Extracted data entries:
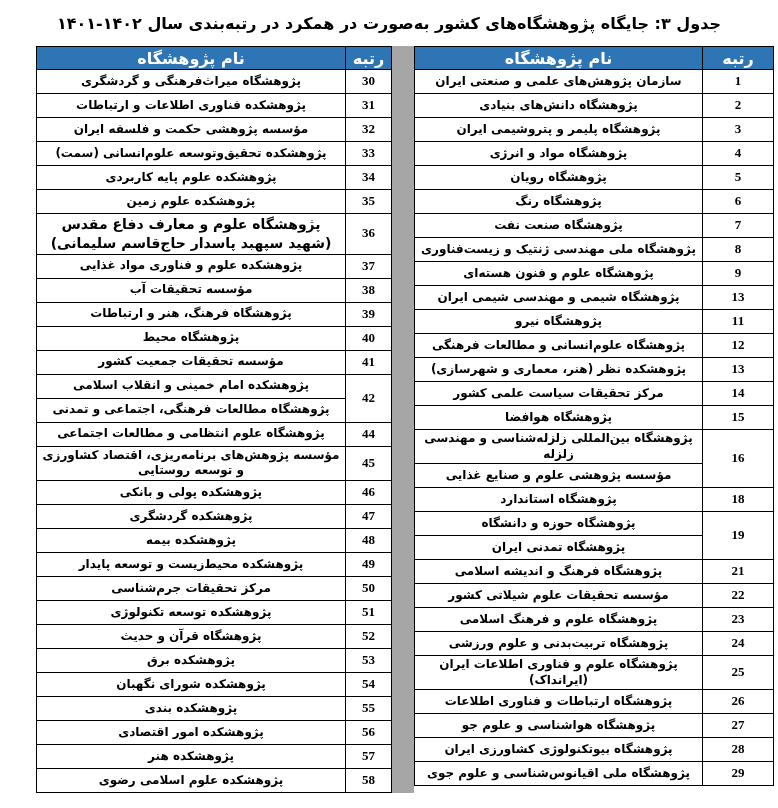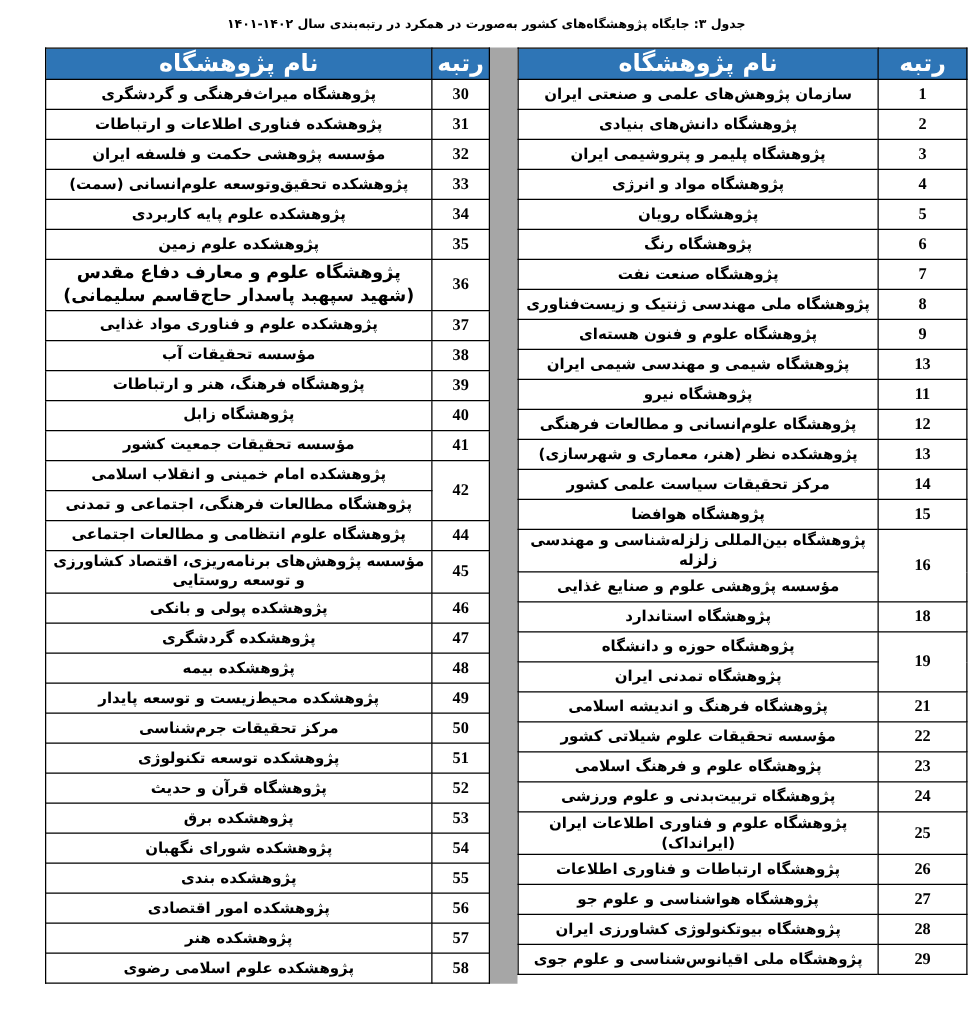--- a/index.html
+++ b/index.html
@@ -20,7 +20,7 @@
   .page{width:778px;height:808px;padding-top:14px;background:var(--row-bg);}
   .title{
     direction:rtl;text-align:center;
-    font-size:10px;font-weight:bold;
+    font-size:16px;font-weight:bold;
     margin-bottom:13px;
     padding:0 24px;
     color:var(--text);

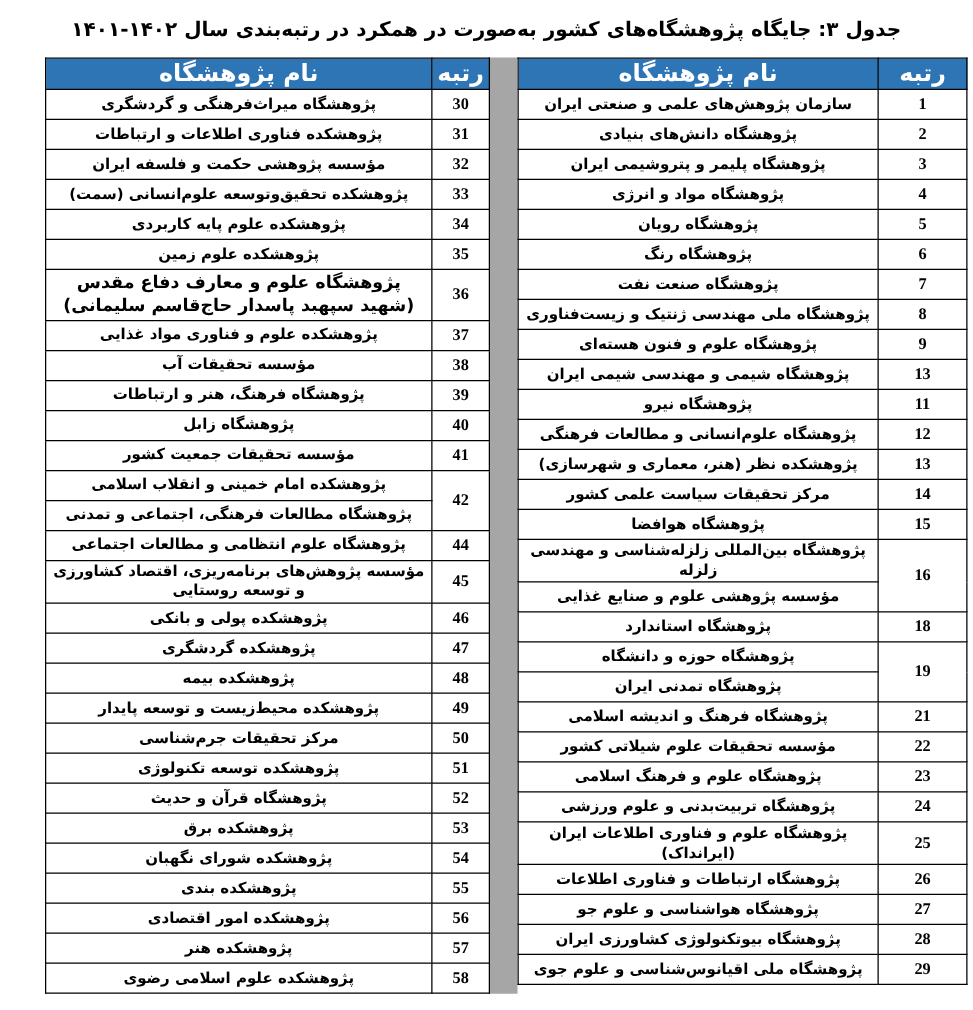--- a/index.html
+++ b/index.html
@@ -52,7 +52,7 @@
   }
   th{
     background:var(--header-bg);color:var(--header-text);
-    font-size:19px;font-weight:bold;height:23px;
+    font-size:16px;font-weight:bold;height:23px;
   }
   td{height:24px;line-height:1.3;}
   td.rank{

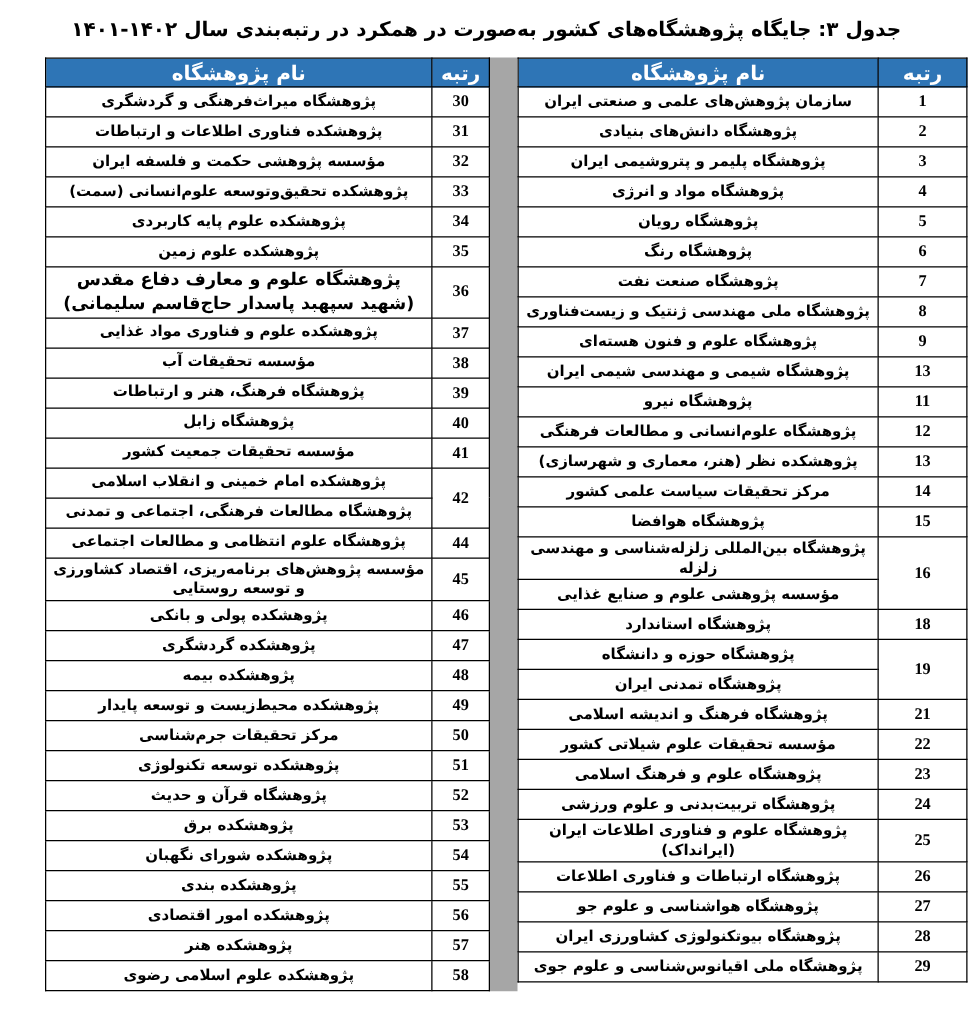--- a/index.html
+++ b/index.html
@@ -127,7 +127,7 @@
           </tr>
           <tr>
             <td class="rank">40</td>
-            <td class="name">پژوهشگاه زابل</td>
+            <td class="name">پژوهشگاه محیط</td>
           </tr>
           <tr>
             <td class="rank">41</td>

What to do: Begin with the line containing "color:var(--text);", stop at the last line of the records above, and copy every line in between exactly, both ends included, with no pictures.

Result:
     color:var(--text);

--- a/index.html
+++ b/index.html
@@ -52,7 +52,7 @@
   }
   th{
     background:var(--header-bg);color:var(--header-text);
-    font-size:19px;font-weight:bold;height:23px;
+    font-size:16px;font-weight:bold;height:23px;
   }
   td{height:24px;line-height:1.3;}
   td.rank{

--- a/index.html
+++ b/index.html
@@ -127,7 +127,7 @@
           </tr>
           <tr>
             <td class="rank">40</td>
-            <td class="name">پژوهشگاه زابل</td>
+            <td class="name">پژوهشگاه محیط</td>
           </tr>
           <tr>
             <td class="rank">41</td>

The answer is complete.